• PROBLEM TO SOLVE:
Everything from the line containing "- Relates to the new WI in C4-141311." down to the last line of the entries below must be transcribed exactly, and nothing else.

• INPUT:
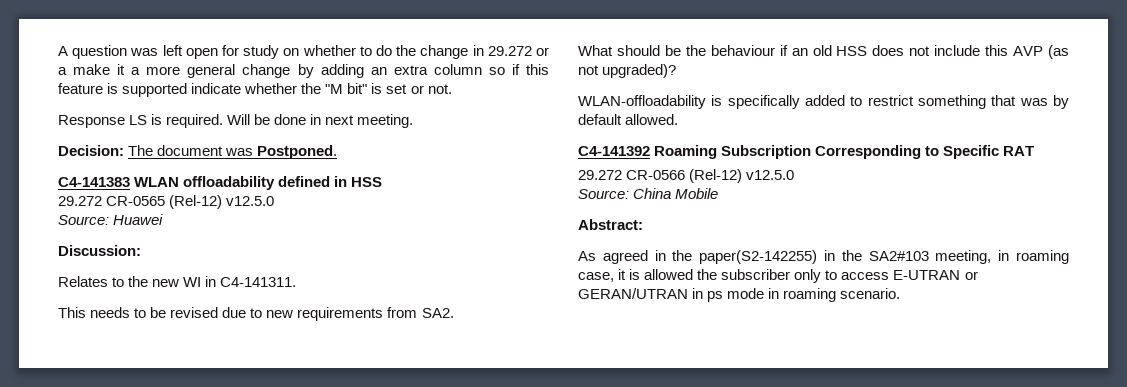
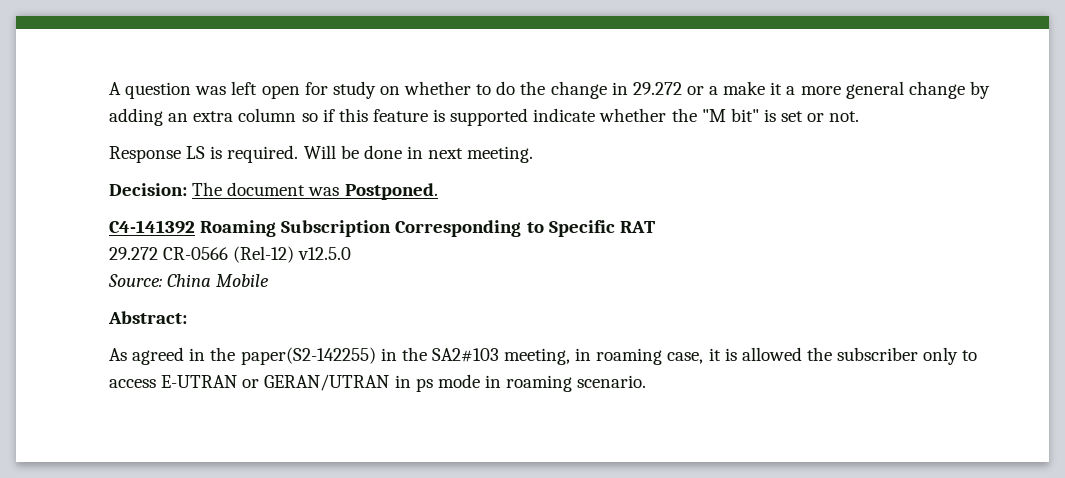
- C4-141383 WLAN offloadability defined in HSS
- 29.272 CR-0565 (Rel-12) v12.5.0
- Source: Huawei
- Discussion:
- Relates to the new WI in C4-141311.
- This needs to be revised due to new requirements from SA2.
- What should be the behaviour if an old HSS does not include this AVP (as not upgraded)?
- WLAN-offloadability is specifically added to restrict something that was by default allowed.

• RESULT OF THE EXERCISE:
- Relates to the new WI in C4-141311.
- This needs to be revised due to new requirements from SA2.
- What should be the behaviour if an old HSS does not include this AVP (as not upgraded)?
- WLAN-offloadability is specifically added to restrict something that was by default allowed.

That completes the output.